Chromebook sales explode in the workplace

Chromebooks are all the rage among businesses and large institutions looking to buy notebooks.

Tablets may be all the rage, but there's a significant turf war brewing in the US. PC market. Between January and May, Chromebook sales to US. businesses and other large institutions rose by more than 250 per cent compared to the same time last year, according to a new report from market research firm NPD Group.

That metric by itself doesn't mean much, since 250 per cent growth tells you little if you only sold a few hundred Chromebooks the year before. But get a load of this: Chromebooks accounted for 35 per cent of all commercial laptop sales in the US between January and May, according to NPD. Windows notebooks, meanwhile, remained flat.

Chromebooks may be essentially running a browser in the form of Chrome OS, but Google has steadily turned its PC platform into a more traditional PC. Over the years, Chrome OS has received a desktop-like interface, a taskbar called the shelf, offline support for some apps, and packaged apps that look and feel like standalone desktop apps.

Google has also extended these capabilities to Chrome on other platforms. This allows users, especially Windows users, to sample Chrome OS in a familiar environment before committing to a Chromebook.

While NPD's report focused on commercial buyers there are also signs that everyday consumers are also jumping on the Chromebook bandwagon.
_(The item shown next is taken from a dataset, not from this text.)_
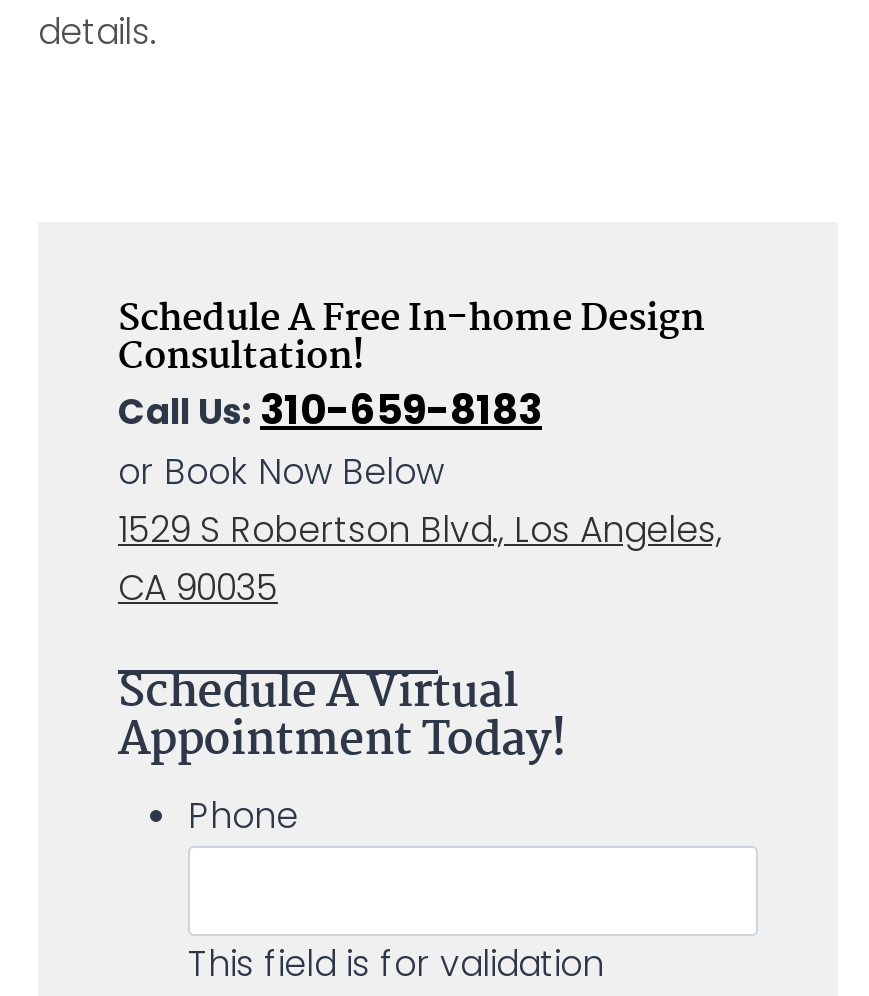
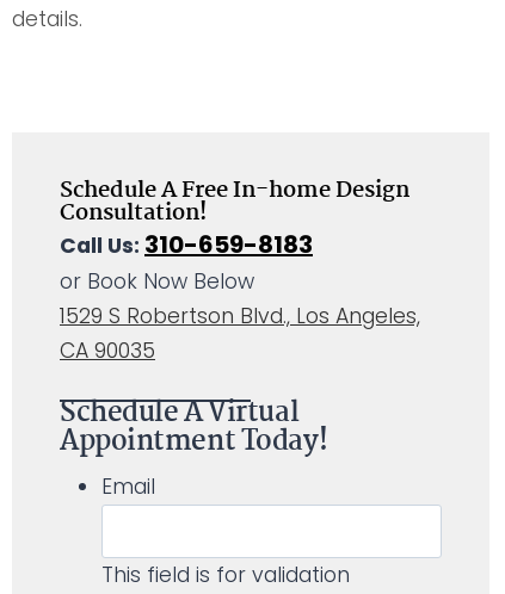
[188,792,298,840] Phone -> [101,472,155,501] Email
Dell recently had to stop sales of its Chromebook 11 due to strong demand.

Chromebooks aside, the rest of the US commercial PC market also got a positive boost. Windows desktop sales were up 24 per cent as Windows XP reached its end of life, which also coincided with a regular replacement cycle for business client devices. The replacement cycle was so big that Windows desktops sales were actually bigger in the enterprise world than notebooks were, NPD said.

As for the future, Google's Chromebooks may have the upper hand with notebooks. But cheaply-priced "Chromebook killers" are on their way from Microsoft and its partners including the $199 Hewlett-Packard Stream as well as $250 laptops from Acer and Toshiba.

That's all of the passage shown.